A mother and daughter stopped by Carlamere's house Thursday, to check out the cute canines.

Carlamere says she normally works by word of mouth and people stopping by. She also posts her available dogs on the Web site Petfinder.org.

Others now are trying to help Carlamere unload her small pound.

Atlantic County SPCA President Nancy Beall has used her contacts to help.

Sandie Halbruner, shelter manager of Beacon Animal Rescue in Upper Township, took four puppies.

She says the Southern dogs are unbelievably adorable: "When they bark, they say, 'Hey y'all.'"

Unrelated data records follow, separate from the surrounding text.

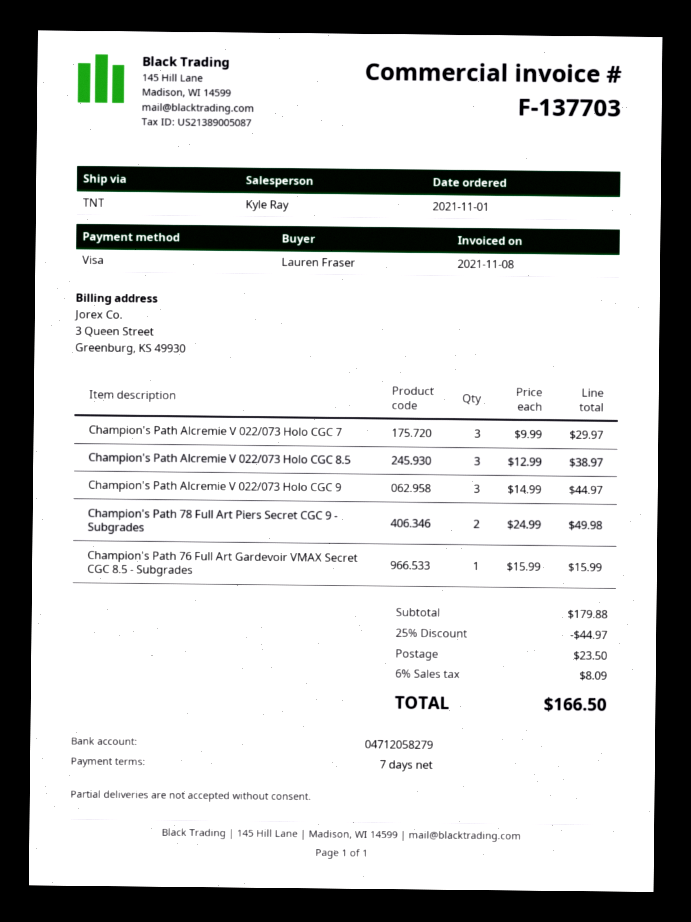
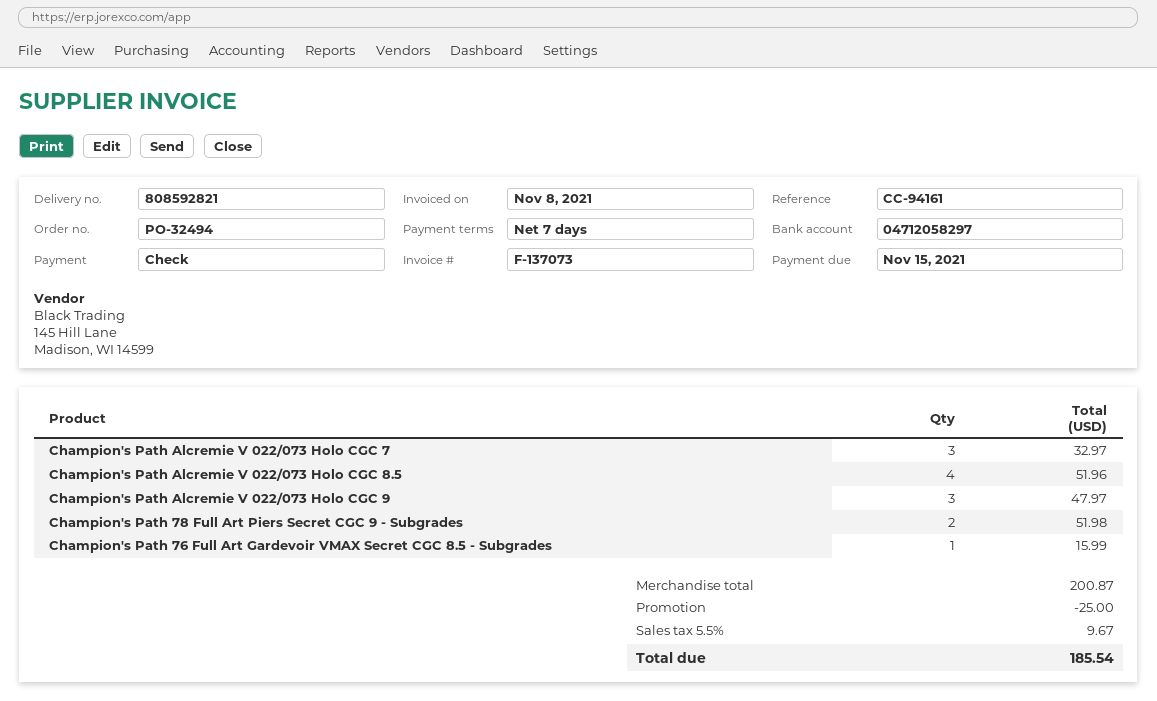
invoice number: F-137703 -> F-137073
payment method: Visa -> cheque
bank account: 04712058279 -> 04712058297
Champion's Path Alcremie V 022/073 Holo CGC 7: 3 for 29.97 -> 3 for 32.97
Champion's Path Alcremie V 022/073 Holo CGC 8.5: 3 for 38.97 -> 4 for 51.96
Champion's Path Alcremie V 022/073 Holo CGC 9: 3 for 44.97 -> 3 for 47.97
Champion's Path 78 Full Art Piers Secret CGC 9 - Subgrades: 2 for 49.98 -> 2 for 51.98
subtotal: 179.88 -> 200.87
discount: 44.97 -> 25.00
shipping: 23.50 -> none
tax: 6% = 8.09 -> 5.5% = 9.67
total: 166.50 -> 185.54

Anyone interested in adopting the puppies can e-mail Carlamere at [email protected]"


----------



## k/c mom (Oct 9, 2004)

Goodness, it sounds like she is in a little over her head.... but her heart is in the right place... I'm glad the SPCA is trying to help....


----------



## FannyMay (Nov 18, 2004)

Awe, I really wish we could take in another dog right now. She has a big heart.


----------



## puppylucy (Jan 8, 2005)

thats amazing.. i hope they all get adopted out


----------



## Sisses Momma (Dec 29, 2004)

Poor little thing, she really has her hands full doesn't she.....and to have everyone breathing down her back when all she's trying to do is help. To bad more people didn't breath down Siliski's back and maybe she would of been shut down sooner.......I too am glad to hear the SPCA is trying to help her. I know that the Humane Society here wouldn't lift a finger to help her.....


----------



## ButterCloudandNoriko (Aug 26, 2004)

That really is a great thing.


----------